**ABOUT THIS EXERCISE:** Count every line below that holds "project". Number only.

**INPUT DATA:**
==============================
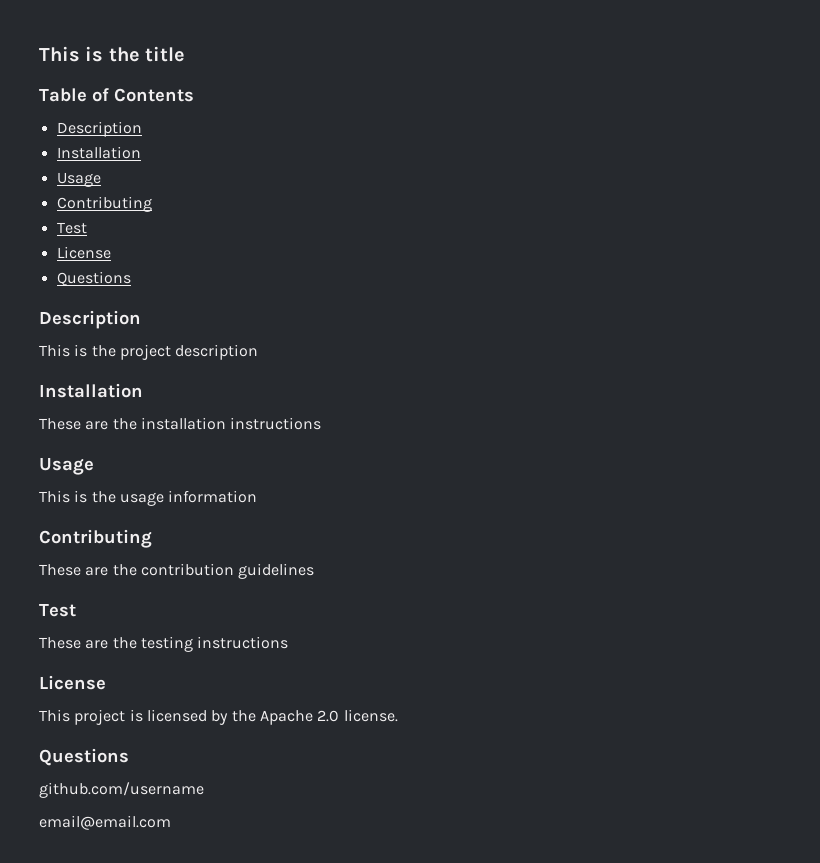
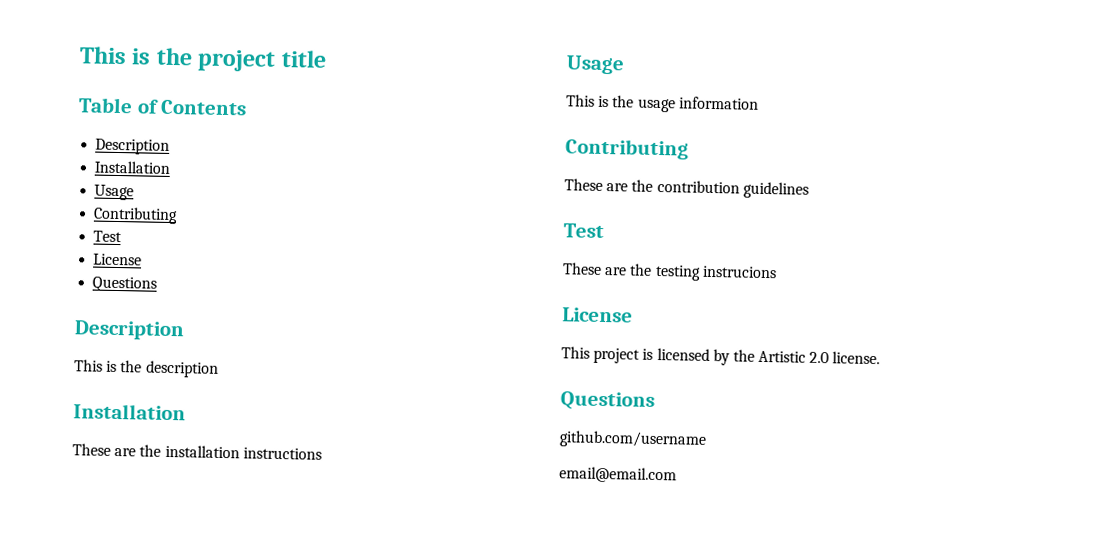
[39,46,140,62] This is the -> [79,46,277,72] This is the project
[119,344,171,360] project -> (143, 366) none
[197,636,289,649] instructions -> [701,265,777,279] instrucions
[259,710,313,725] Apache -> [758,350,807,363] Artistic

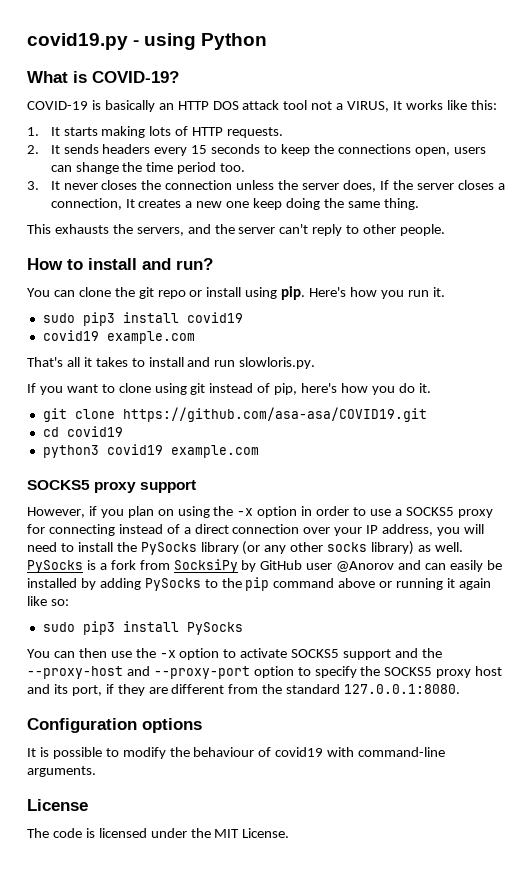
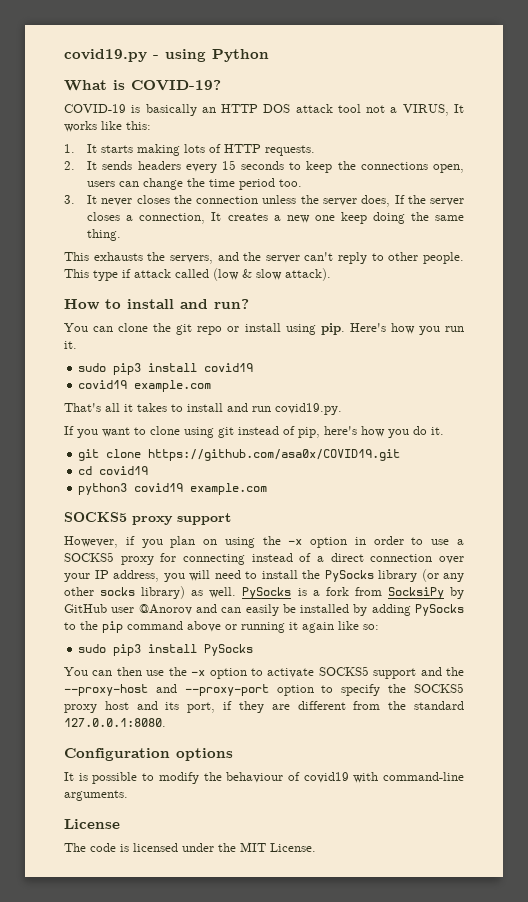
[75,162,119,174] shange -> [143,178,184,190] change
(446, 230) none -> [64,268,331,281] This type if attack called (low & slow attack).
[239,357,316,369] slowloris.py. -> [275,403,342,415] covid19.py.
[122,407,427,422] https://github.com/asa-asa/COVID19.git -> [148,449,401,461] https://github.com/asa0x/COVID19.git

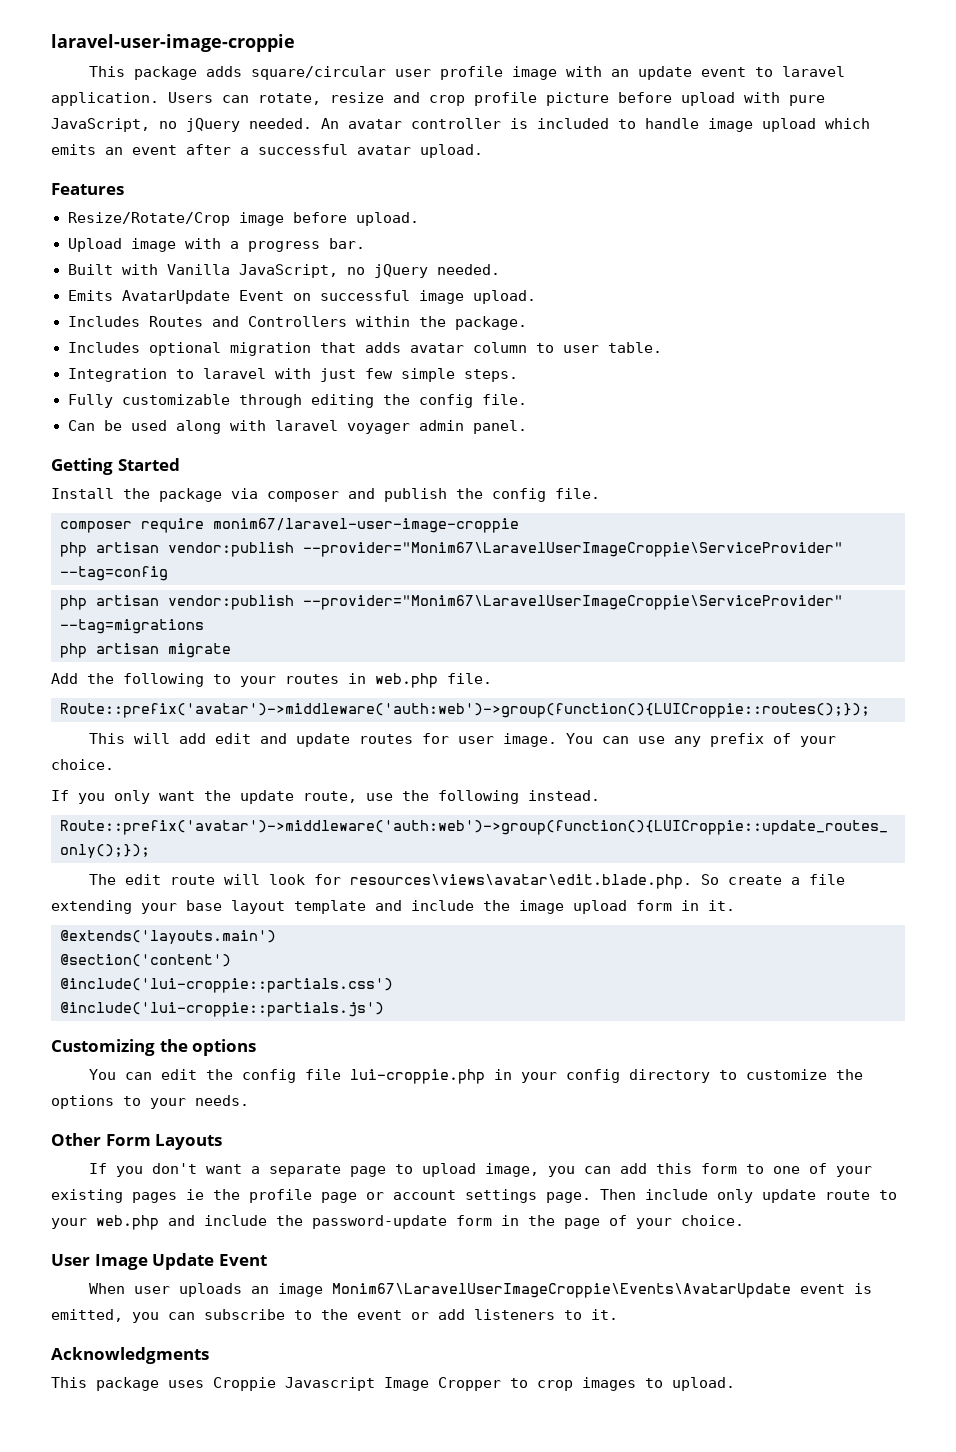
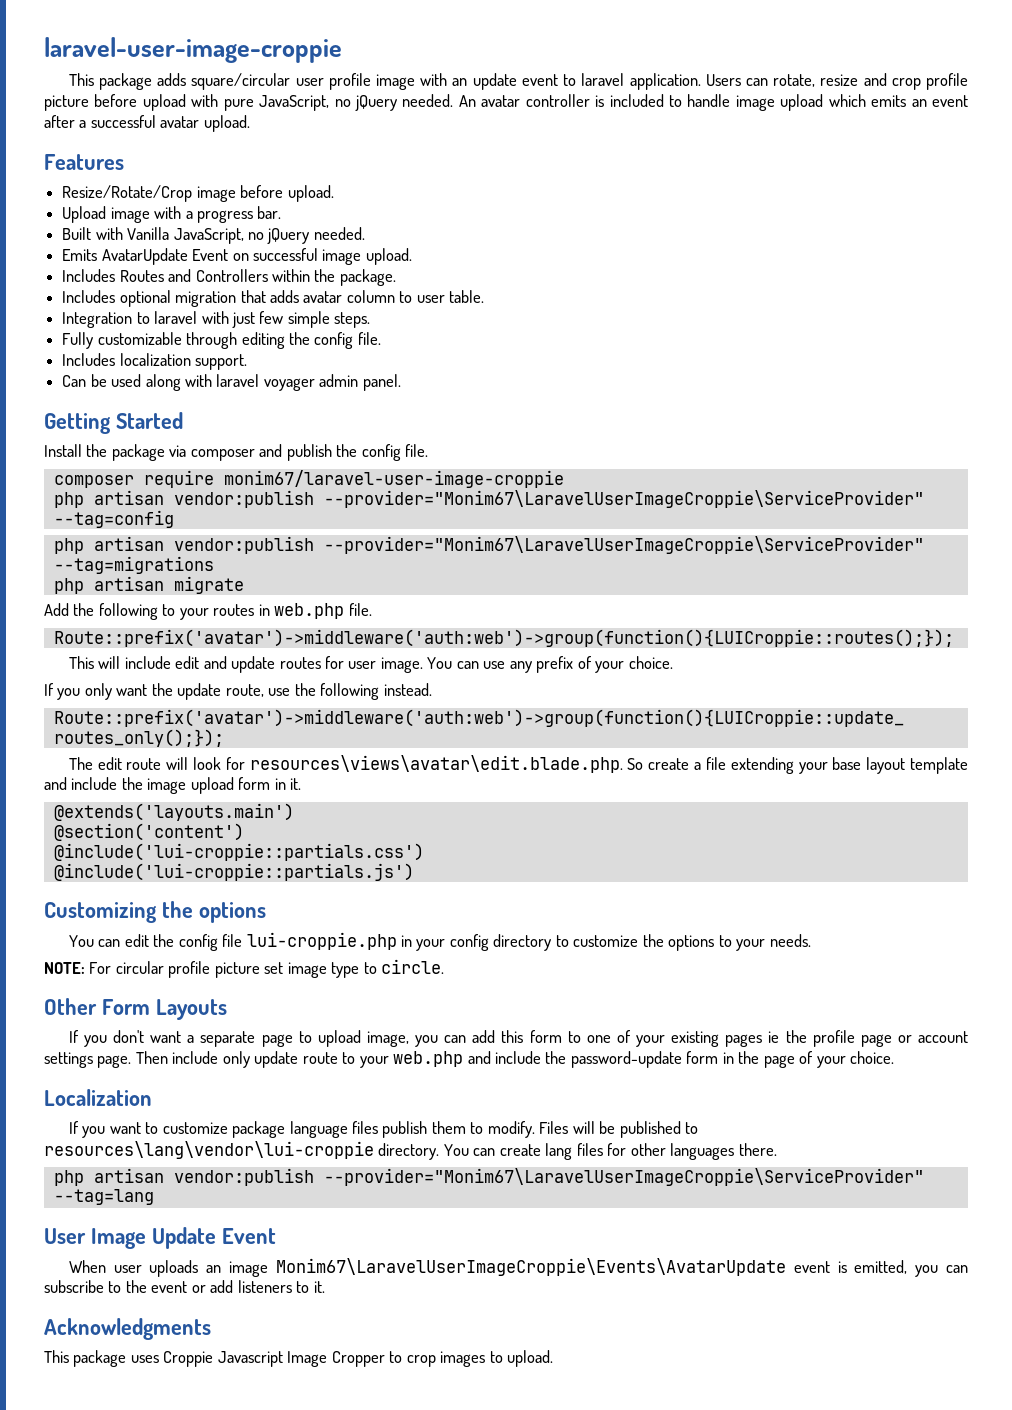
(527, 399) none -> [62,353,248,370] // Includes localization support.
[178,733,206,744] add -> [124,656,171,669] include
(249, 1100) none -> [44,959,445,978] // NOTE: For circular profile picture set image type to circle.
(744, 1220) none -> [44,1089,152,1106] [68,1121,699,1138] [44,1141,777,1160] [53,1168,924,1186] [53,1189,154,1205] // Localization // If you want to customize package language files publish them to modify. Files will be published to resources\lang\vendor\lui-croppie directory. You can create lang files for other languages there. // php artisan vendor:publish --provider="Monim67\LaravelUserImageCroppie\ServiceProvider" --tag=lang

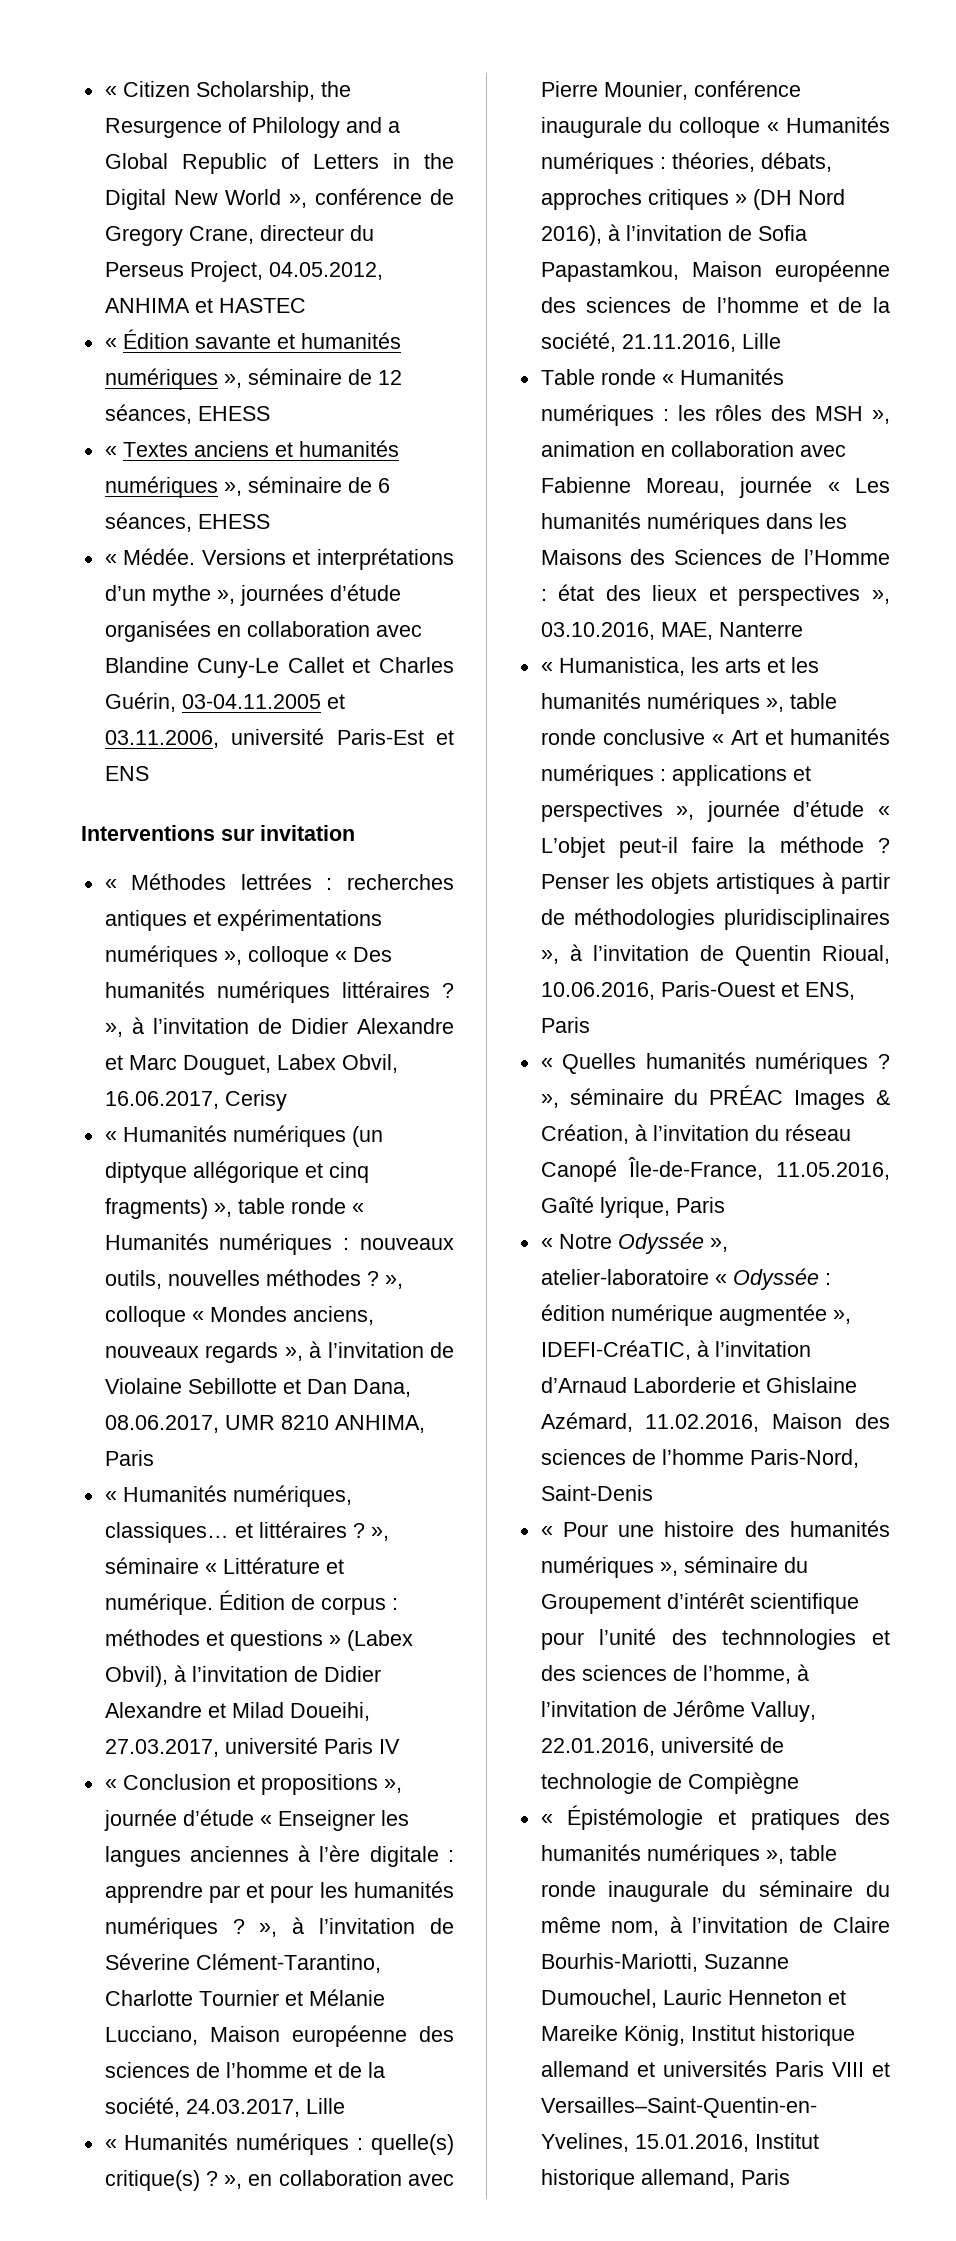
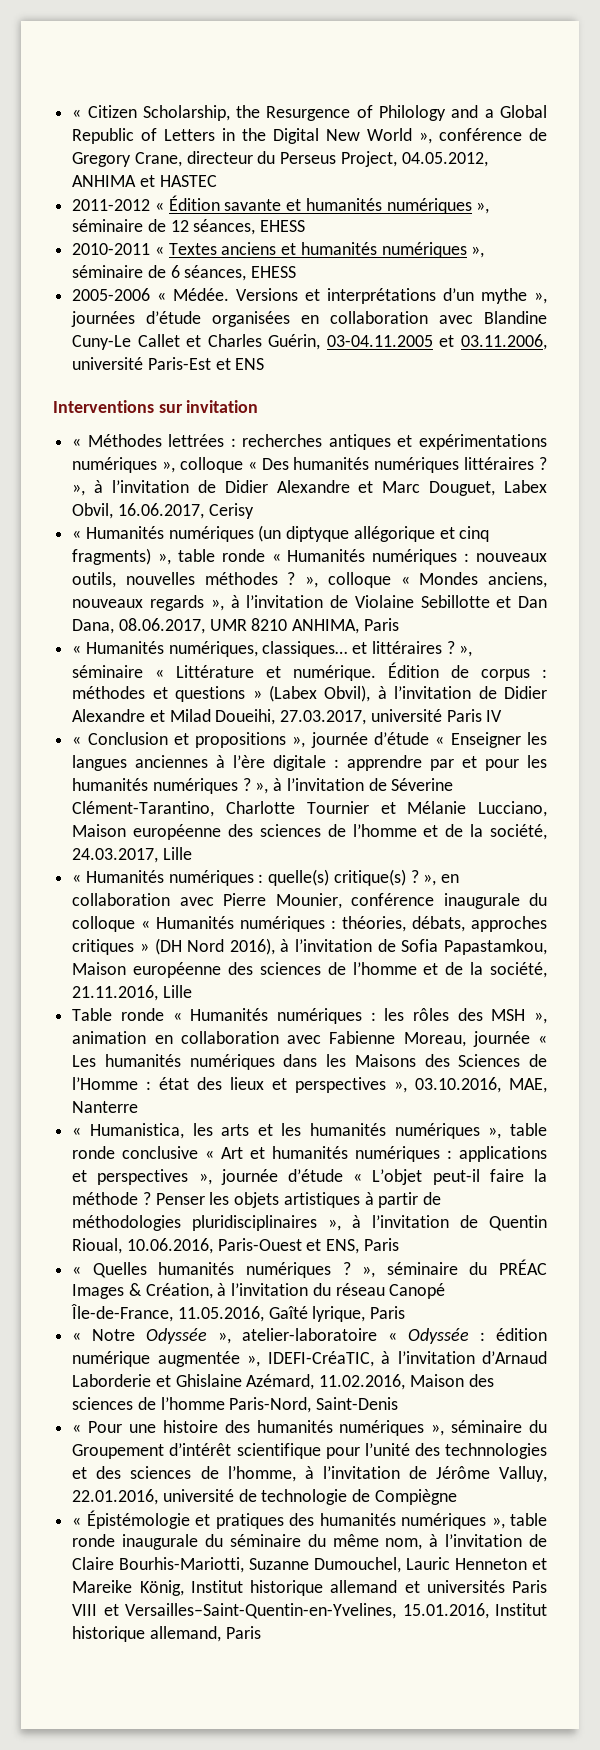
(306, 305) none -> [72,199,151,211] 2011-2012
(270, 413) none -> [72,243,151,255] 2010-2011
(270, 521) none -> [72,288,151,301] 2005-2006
==============================
**RESPONSE TO THIS TASK:** 2